The proposal calls for a 4,500-square-foot bank, 5,400 square feet of office space, 16 apartments and 57 parking spaces. Variances would be needed for parking and office space usage. At the last minute, Mr. Carnevale’s lawyer offered to change the proposal to limit the office space to 1,000 square feet, to house a management office for the building. But the Board still voted the proposal down.
“Even their request to at least be able to have a small 1,000 square foot management office at the rear of the building to deal with the 16 residential units was denied,” Ms. Fahmie said. “Nonetheless, they [the Carnevales] remain committed to redeveloping their property and will resubmit their plans to Princeton Planning Board.”
The redevelopment plan for the building, which currently houses a CrossFit gym, has been the subject of considerable debate. Many residents of the neighborhood are opposed to the proposal, preferring to see restaurants and retail establishments at the site. The rezoning by Borough Council last year would allow banks, which the Carnevales have maintained are interested in the site while restaurants are not. But the rezoning banned parking in front of redeveloped businesses, and parking in front of the building is part of the Carnevales’ request.
A driveway that runs between the building and the adjacent property is owned by Princeton University.
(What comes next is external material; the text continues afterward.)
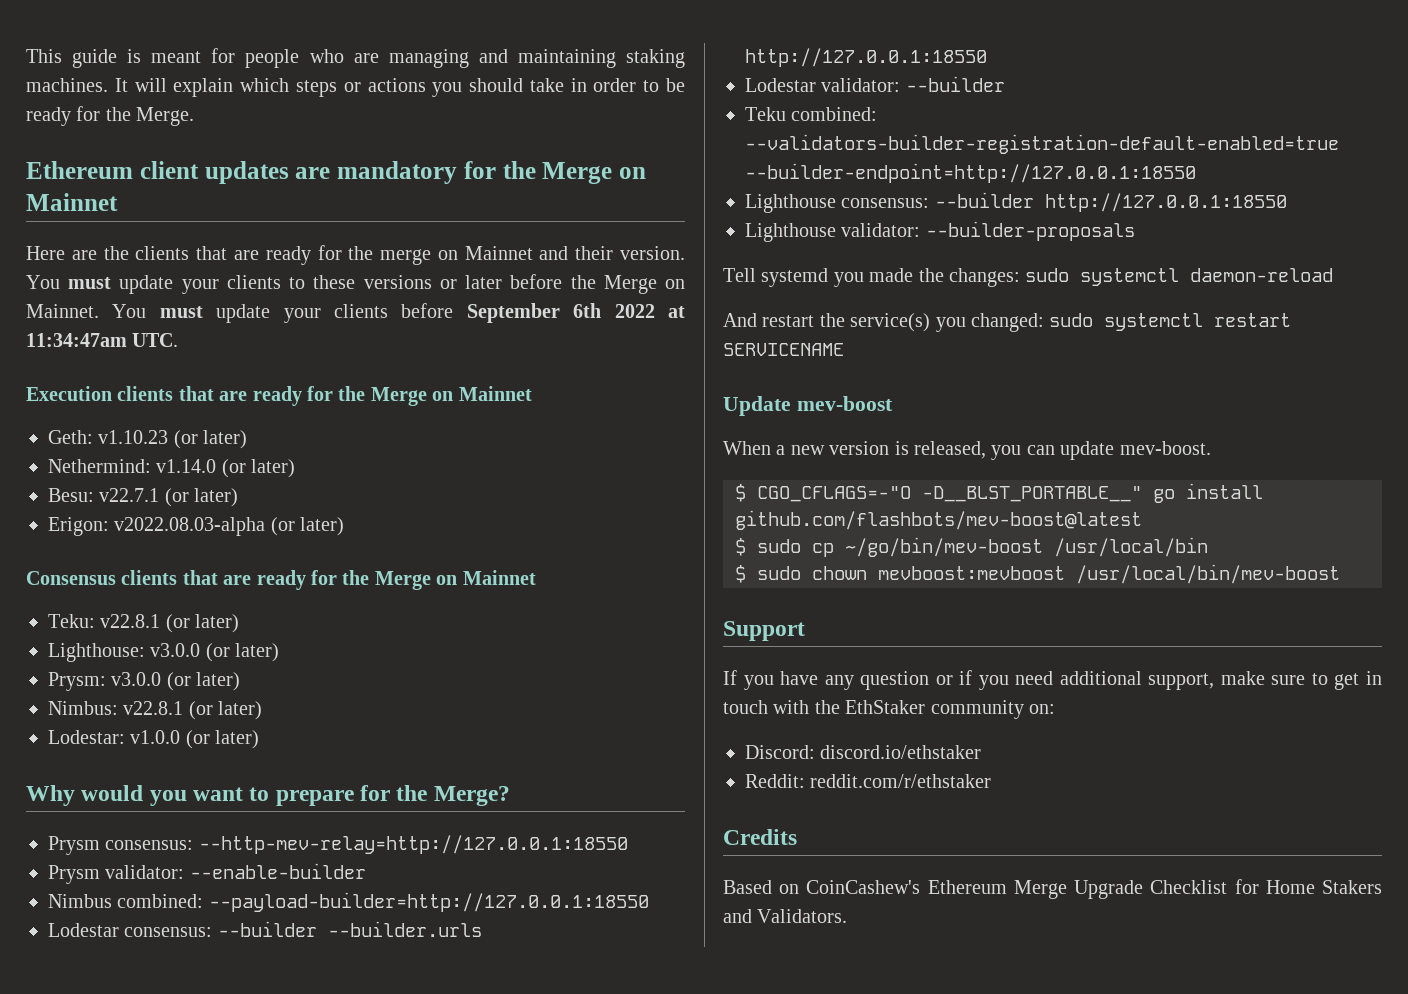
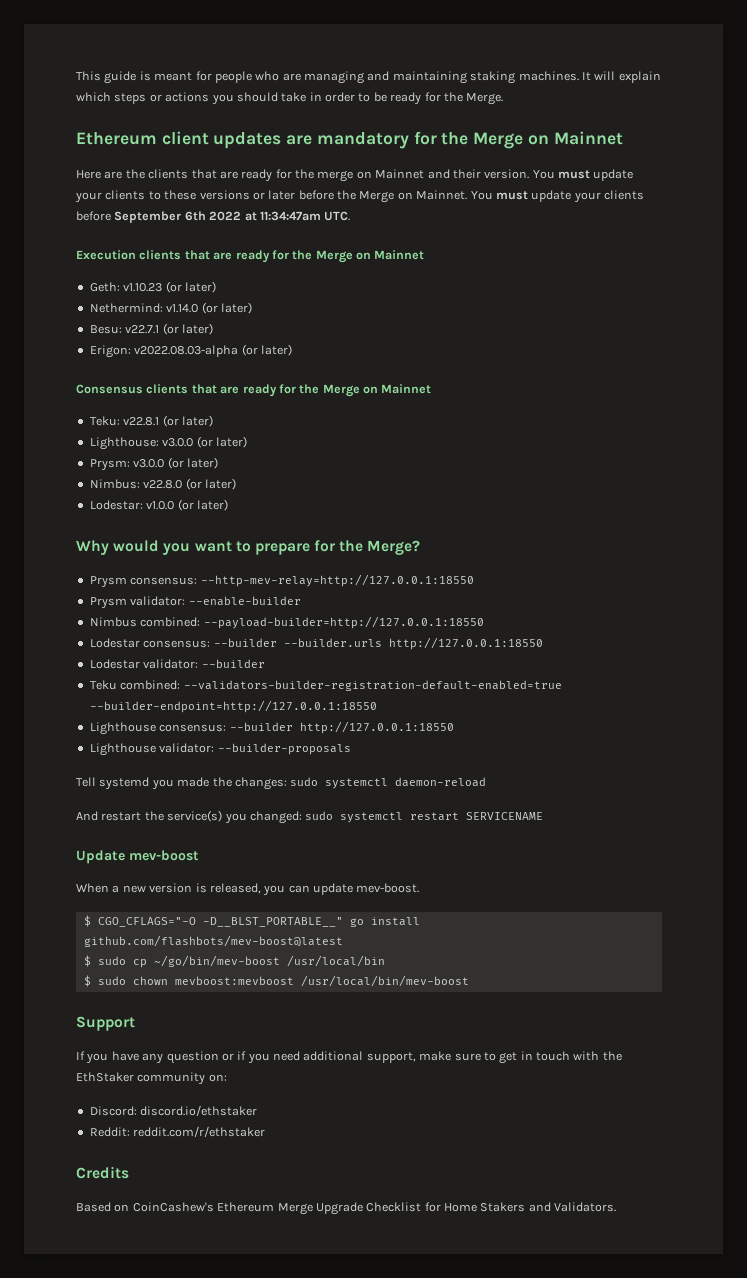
[123,701,184,715] v22.8.1 -> [143,480,183,489] v22.8.0
[757,486,911,502] CGO_CFLAGS=-"O -> [97,917,196,927] CGO_CFLAGS="-O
The University offered a 60-year license agreement for use of the driveway, but the family wanted a permanent easement. Their request for a new curb cut on Nassau Street, included because of the University’s denial of a permanent easement, is another source of contention among some neighborhood residents.
The Carnevale property has been the site of Wild Oats and, earlier, Davidson’s markets. Previously. the building housed an automobile dealership. The area of East Nassau Street is often referred to as Gasoline Alley, because it once was home to several gas stations and car dealerships.
Mr. Carnevale is the former owner of The Annex, a longtime restaurant on Nassau Street which closed in 2006.